▸ HOW TO COMPLETE THIS TASK: Please repeat, exactly and with nothing extra, the line containing "JONATHAN O. CHIMAKONAM: 14" and every line after it up to the end of the material.

════

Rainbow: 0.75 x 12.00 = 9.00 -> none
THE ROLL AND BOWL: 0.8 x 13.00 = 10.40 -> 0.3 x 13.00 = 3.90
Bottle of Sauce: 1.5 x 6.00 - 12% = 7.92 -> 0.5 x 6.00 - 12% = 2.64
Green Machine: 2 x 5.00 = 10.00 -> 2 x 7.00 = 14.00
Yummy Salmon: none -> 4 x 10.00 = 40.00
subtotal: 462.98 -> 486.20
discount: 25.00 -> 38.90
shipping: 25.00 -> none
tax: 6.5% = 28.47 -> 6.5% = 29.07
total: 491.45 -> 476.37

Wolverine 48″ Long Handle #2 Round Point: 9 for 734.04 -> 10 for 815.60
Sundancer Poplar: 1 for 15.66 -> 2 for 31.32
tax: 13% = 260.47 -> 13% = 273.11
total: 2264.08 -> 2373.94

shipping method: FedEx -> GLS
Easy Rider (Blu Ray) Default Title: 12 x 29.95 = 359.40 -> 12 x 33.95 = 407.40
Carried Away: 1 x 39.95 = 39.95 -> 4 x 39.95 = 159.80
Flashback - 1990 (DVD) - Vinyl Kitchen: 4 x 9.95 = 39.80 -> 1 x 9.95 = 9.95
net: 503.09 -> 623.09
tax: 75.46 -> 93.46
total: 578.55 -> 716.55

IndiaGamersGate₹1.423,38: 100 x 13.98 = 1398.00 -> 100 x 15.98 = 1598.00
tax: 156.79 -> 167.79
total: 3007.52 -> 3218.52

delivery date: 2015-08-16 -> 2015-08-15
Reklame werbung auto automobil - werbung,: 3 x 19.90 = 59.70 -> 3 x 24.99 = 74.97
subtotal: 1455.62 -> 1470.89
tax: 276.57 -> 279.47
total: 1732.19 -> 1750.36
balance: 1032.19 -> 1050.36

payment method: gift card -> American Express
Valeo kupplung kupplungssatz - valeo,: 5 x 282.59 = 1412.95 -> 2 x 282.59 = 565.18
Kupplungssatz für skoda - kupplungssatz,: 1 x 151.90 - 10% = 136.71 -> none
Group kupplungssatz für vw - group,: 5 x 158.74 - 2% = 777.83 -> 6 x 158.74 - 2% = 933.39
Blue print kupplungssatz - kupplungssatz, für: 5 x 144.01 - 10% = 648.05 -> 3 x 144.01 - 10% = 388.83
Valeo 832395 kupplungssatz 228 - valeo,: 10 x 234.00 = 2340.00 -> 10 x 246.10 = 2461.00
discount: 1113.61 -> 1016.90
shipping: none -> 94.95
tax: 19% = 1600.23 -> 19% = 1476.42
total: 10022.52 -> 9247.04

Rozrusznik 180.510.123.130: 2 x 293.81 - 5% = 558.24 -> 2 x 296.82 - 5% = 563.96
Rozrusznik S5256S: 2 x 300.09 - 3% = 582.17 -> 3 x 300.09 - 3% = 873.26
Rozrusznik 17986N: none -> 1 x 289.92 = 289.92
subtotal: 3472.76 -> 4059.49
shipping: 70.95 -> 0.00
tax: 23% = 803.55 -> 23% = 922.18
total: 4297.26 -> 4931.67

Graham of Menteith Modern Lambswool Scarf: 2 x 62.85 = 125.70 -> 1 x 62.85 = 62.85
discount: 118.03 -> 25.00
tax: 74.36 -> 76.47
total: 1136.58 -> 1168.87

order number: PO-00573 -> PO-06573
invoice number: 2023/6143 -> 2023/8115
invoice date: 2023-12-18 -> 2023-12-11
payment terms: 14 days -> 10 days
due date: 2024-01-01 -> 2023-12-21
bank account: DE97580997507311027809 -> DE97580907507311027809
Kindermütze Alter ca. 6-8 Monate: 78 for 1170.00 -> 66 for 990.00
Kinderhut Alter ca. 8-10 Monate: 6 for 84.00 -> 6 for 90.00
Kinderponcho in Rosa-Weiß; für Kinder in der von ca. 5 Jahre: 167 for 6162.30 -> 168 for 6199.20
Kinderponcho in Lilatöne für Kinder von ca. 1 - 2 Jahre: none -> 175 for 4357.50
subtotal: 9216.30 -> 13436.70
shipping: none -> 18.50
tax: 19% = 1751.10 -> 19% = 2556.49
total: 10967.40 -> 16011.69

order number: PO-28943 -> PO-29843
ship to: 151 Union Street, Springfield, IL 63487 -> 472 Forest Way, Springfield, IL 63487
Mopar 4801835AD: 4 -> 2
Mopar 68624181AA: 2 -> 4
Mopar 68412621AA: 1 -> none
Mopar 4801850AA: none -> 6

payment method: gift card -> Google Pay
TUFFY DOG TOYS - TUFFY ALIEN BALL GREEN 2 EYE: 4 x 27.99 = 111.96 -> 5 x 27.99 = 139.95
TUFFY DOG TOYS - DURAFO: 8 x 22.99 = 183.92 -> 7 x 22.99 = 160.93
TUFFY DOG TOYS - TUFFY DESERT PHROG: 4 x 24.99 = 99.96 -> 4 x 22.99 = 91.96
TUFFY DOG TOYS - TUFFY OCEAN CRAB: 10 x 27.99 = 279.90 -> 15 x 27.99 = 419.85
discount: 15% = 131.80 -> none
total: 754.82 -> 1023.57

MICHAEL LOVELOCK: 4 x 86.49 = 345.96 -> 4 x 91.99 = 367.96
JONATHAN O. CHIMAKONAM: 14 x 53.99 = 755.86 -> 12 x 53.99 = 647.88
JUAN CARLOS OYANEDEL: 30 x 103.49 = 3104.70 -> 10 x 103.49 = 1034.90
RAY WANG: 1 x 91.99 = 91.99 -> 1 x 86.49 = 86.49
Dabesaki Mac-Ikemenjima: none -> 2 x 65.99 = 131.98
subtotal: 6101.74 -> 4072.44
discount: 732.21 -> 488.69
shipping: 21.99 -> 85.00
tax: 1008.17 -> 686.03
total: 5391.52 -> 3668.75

════

▸ ANSWER TO THIS PROBLEM:
JONATHAN O. CHIMAKONAM: 14 x 53.99 = 755.86 -> 12 x 53.99 = 647.88
JUAN CARLOS OYANEDEL: 30 x 103.49 = 3104.70 -> 10 x 103.49 = 1034.90
RAY WANG: 1 x 91.99 = 91.99 -> 1 x 86.49 = 86.49
Dabesaki Mac-Ikemenjima: none -> 2 x 65.99 = 131.98
subtotal: 6101.74 -> 4072.44
discount: 732.21 -> 488.69
shipping: 21.99 -> 85.00
tax: 1008.17 -> 686.03
total: 5391.52 -> 3668.75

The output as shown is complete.